YOUR INSTRUCTIONS ::
In this material, which lines include the string "formula"? Show them.

INFORMATION SUPPLIED ::
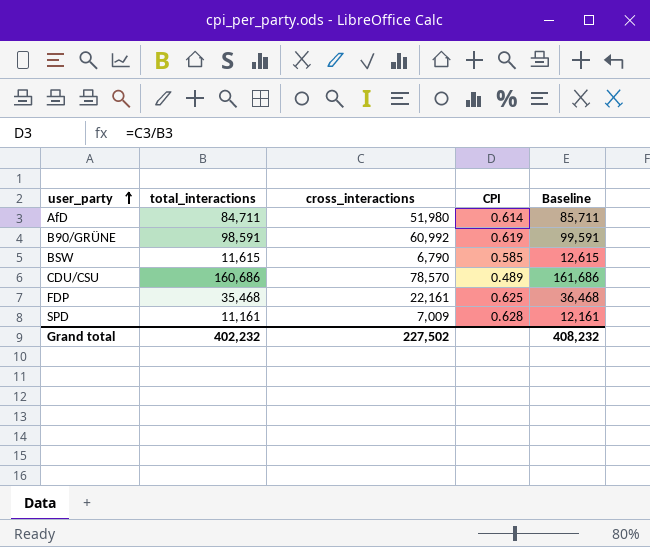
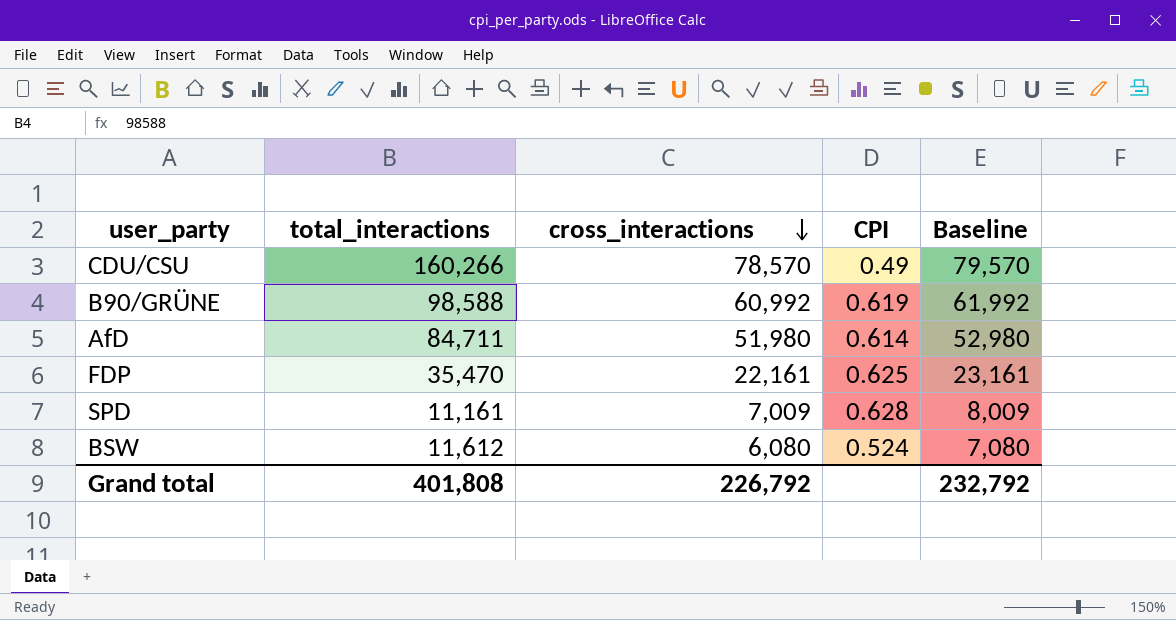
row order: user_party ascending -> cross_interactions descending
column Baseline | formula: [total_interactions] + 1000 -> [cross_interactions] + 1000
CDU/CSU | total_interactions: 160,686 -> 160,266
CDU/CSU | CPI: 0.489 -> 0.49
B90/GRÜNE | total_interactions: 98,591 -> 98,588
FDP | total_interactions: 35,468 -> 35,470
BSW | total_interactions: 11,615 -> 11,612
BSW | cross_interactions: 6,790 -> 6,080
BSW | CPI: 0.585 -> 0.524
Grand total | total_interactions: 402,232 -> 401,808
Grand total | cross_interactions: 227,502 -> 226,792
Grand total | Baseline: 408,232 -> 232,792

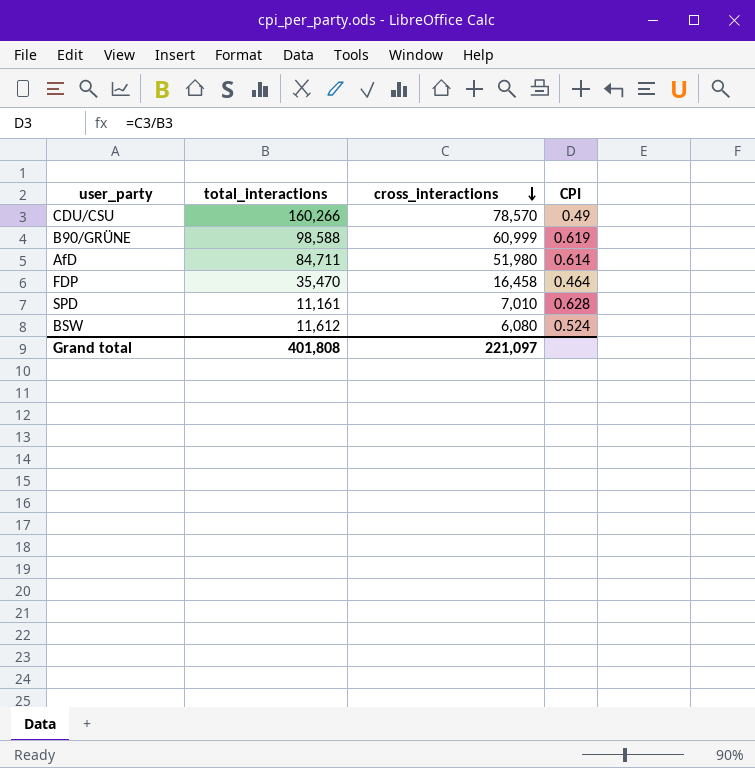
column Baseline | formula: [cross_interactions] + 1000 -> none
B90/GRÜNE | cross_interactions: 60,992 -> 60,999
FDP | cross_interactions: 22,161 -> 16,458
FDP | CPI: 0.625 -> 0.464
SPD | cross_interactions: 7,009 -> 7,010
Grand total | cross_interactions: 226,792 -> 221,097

TASK ANSWER ::
column Baseline | formula: [total_interactions] + 1000 -> [cross_interactions] + 1000
column Baseline | formula: [cross_interactions] + 1000 -> none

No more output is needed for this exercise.